(Revision tracking records)
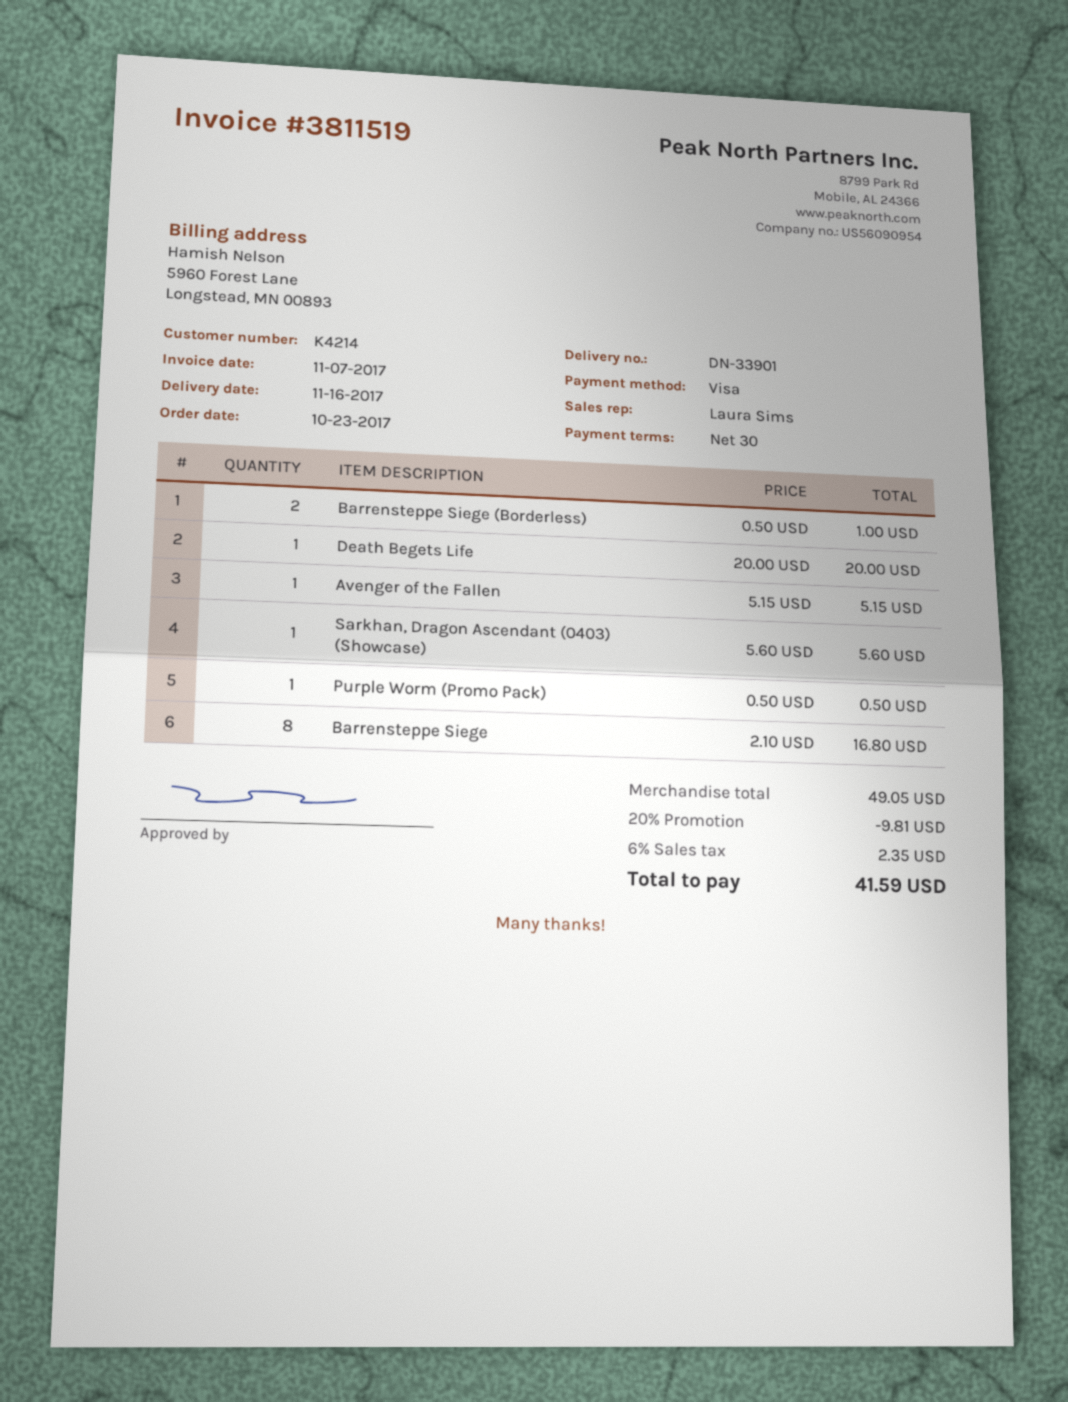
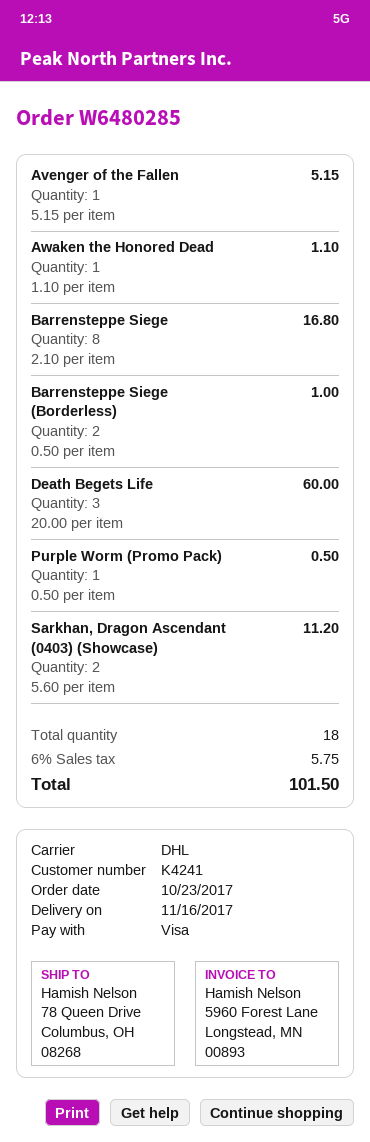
customer number: K4214 -> K4241
Death Begets Life: 1 x 20.00 = 20.00 -> 3 x 20.00 = 60.00
Sarkhan, Dragon Ascendant (0403) (Showcase): 1 x 5.60 = 5.60 -> 2 x 5.60 = 11.20
Awaken the Honored Dead: none -> 1 x 1.10 = 1.10
discount: 20% = 9.81 -> none
tax: 6% = 2.35 -> 6% = 5.75
total: 41.59 -> 101.50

[TASK TO CARRY OUT] With the line that contains "Sarkhan, Dragon Ascendant" as the start, output every line through the end of the entries exactly. Add no other lines.

[RESULT OF THIS TASK]
Sarkhan, Dragon Ascendant (0403) (Showcase): 1 x 5.60 = 5.60 -> 2 x 5.60 = 11.20
Awaken the Honored Dead: none -> 1 x 1.10 = 1.10
discount: 20% = 9.81 -> none
tax: 6% = 2.35 -> 6% = 5.75
total: 41.59 -> 101.50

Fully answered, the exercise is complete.